Однако никто даже не догадывался, даже помыслить не мог, о чем на самом деле дядя и племянник говорили в ночь перед отправкой. А говорили они об очень важных вещах. Георгий, не ведая, вернется ли с войны живым, решил открыть Тимуру страшную семейную тайну.
— Запомни, мой мальчик, ты не внук казанского старьевщика. Нет! Мы никакие не Гараевы, мы Гиреевы!
— Не может быть!
— Да, да, мы прямые потомки владык Крыма ханов Гиреев, из ветви Чабан-Гиреев, чей славный род после присоединения полуострова к России верой и правдой служил Белому Царю. После революции, лишившись всего, нам пришлось, чтобы уцелеть, скрыть происхождение и даже слегка изменить фамилию. И ты родился уже Гараевым. Но мы дали тебе имя великого воина Тимура! Пойми, мы — соль Великой империи! Если удастся вернуть трон Романовым, мы вернем наши земли, наши имения, наше положение, снова станем аристократией…
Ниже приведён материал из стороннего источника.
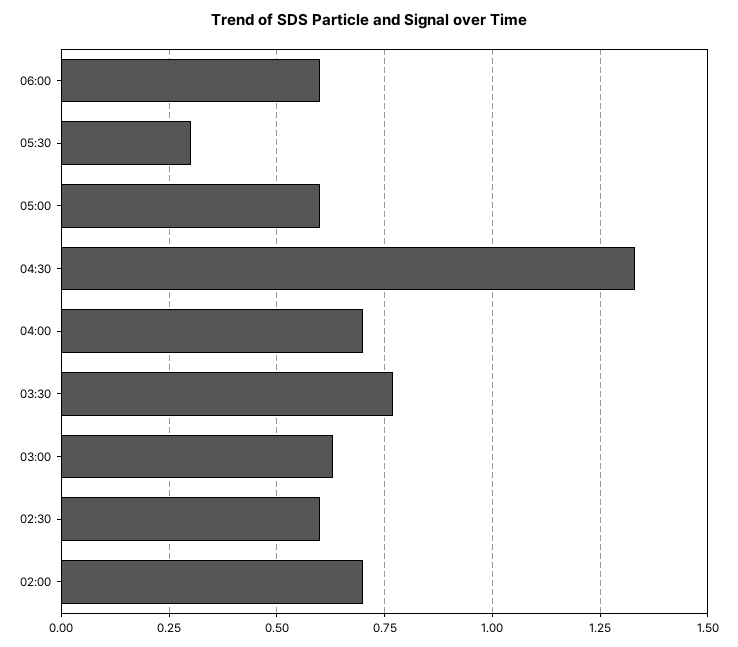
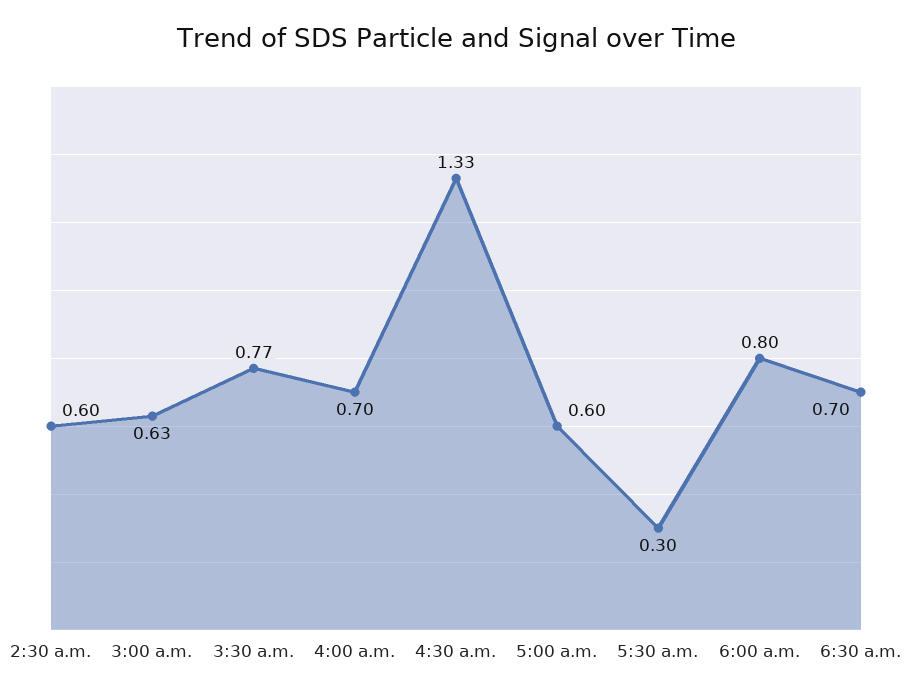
06:00: 0.6 -> 0.8
02:00: 0.7 -> none
6:30 a.m.: none -> 0.7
— Что же для этого нужно? — прошептал, пораженный таким внезапным поворотом судьбы, юный Гиреевич, закрывая ладонью красную звезду, вышитую на рубашке.
— Убить Сталина! Совдепия держится исключительно на силе и воле этого хитрого деспота. Умрет Сталин — умрет большевизм. Измученные народы России под колокольный звон сами внесут Романовых в Кремль. Я попробую объединить здоровые монархические силы в Красной армии. Это очень опасно, но бездействовать нельзя: капля крови точит камень деспотизма. А ты расти и думай!
— О чем, дядя?
— Как убить Сталина!
— Я клянусь, дядя! — мальчик бросился на шею Георгию, не зная, что снова встретится с ним лишь через двадцать лет.
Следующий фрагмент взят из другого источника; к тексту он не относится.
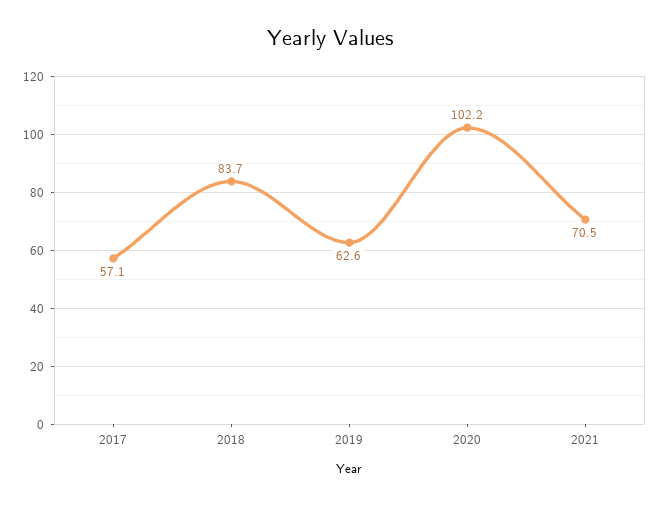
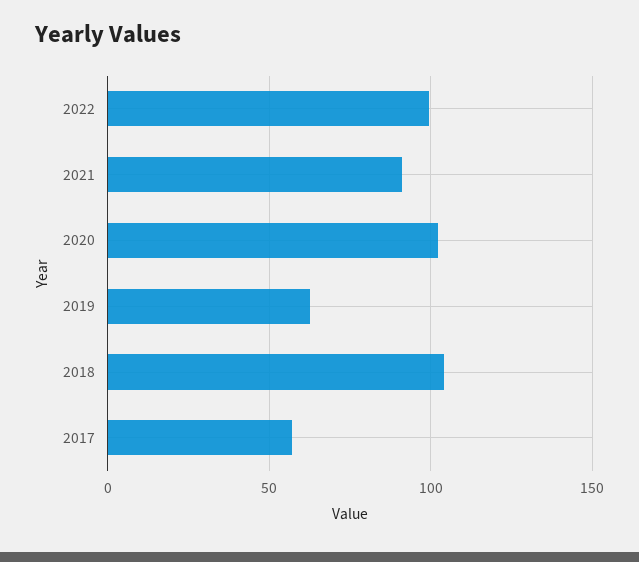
2018: 83.7 -> 105
2021: 70.5 -> 90
2022: none -> 100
…Однако накануне такой же, судьболомный, разговор произошел не только у него. Тот, кто читал повесть Гайдара или хотя бы видел одноименный кинофильм, конечно, помнит, как Тимур на мотоцикле мчал по ночной Москве девочку Женю на встречу с ее отцом-командиром, на бронепоезде проезжавшим через столицу в действующую армию.
«…Время подходило к трем ночи. Полковник Александров сидел у стола, на котором стоял остывший чайник и лежали обрезки колбасы, сыра и булки.
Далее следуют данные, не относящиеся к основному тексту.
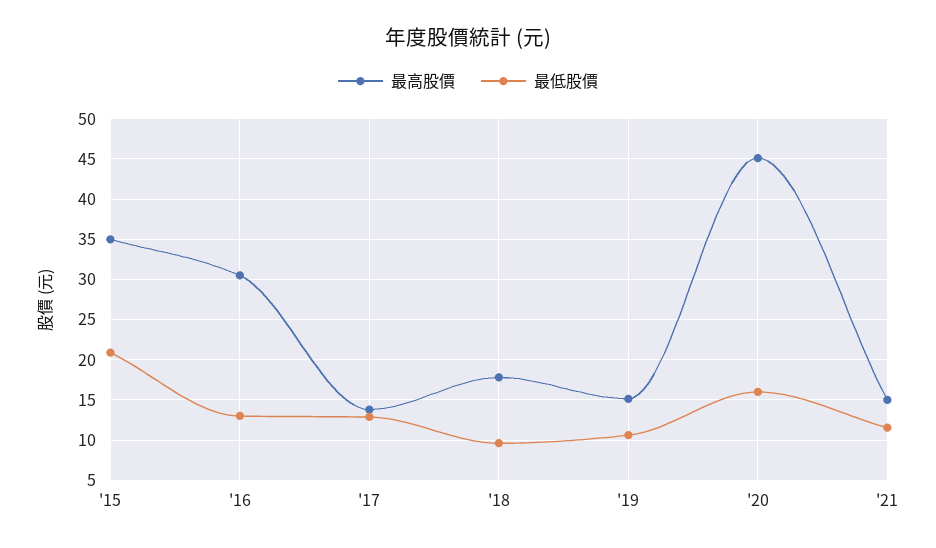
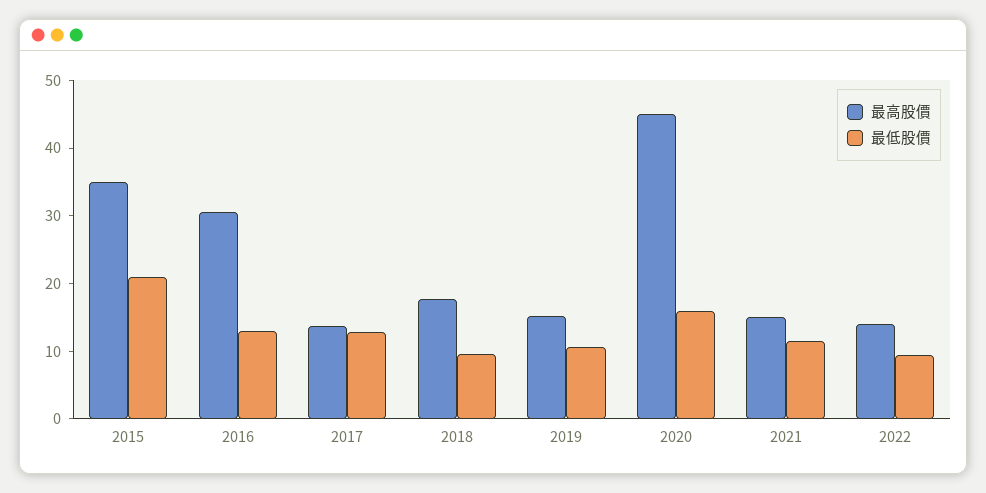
最高股價, 2022: none -> 14
最低股價, 2022: none -> 10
— Через полчаса я уеду, — сказал он Ольге. — Жаль, что так и не пришлось мне повидать Женьку…
Вдруг наружная дверь хлопнула. Раздвинулась портьера, появилась Женя… Лоб ее был забрызган грязью, помятое платье в пятнах… Отец взял Женю на руки, сел на диван, посадил ее себе на колени. Он заглянул ей в лицо и вытер ладонью ее запачканный лоб.
— Да, хорошо! Ты молодец человек, Женя!
— Но ты вся в грязи, лицо черное! Как ты сюда попала? — спросила Ольга.
Женя показала ей на портьеру, и Ольга увидела Тимура… У него было влажное, усталое лицо честно выполнившего свой долг рабочего человека…»
Полковник Александров тепло поблагодарил юношу за своевременную доставку Жени и попросил, извинившись, оставить его наедине с дочерьми.
— Дорогие Оля и Женя, — сказал он. — Я знаю, срочный вызов в часть — это, возможно, хитрая уловка НКВД, и в поезде меня арестуют…
— За что?! — в ужасе вскричали дочери.
— Для этого я должен рассказать вам правду. Я не сын водопроводчика, как вы думали. Я в прошлом белый офицер, корниловец, участник Ледяного похода, командовал конными разведчиками лейб-гвардии Волынского полка. Я честно сражался под трехцветным стягом за то, чтобы вся власть в России перешла к Учредительному собранию. Но мы проиграли. В Крыму я чудом вырвался из кровавых лап садистки Розалии Землячки и мадьярского выродка Белы Куна, а потом большевики предложили нам, уцелевшим офицерам, перейти к ним на службу и стать военспецами. Только что родилась ты, Оля, надо было кормить семью, и я согласился. Служить мне пришлось сначала под началом Троцкого, а потом Тухачевского. Оба, конечно, те еще мерзавцы, но выбирать не приходилось. Когда раскрыли заговор маршалов против Сталина, я воевал в Испании. Это меня и спасло, хотя я был в списках заговорщиков. Но теперь пришла моя очередь… Коба ничего не забывает и никого не прощает. Не волнуйтесь, живым я не дамся! Вы, мои девочки, не станете ЧСВН — членами семьи врага народа.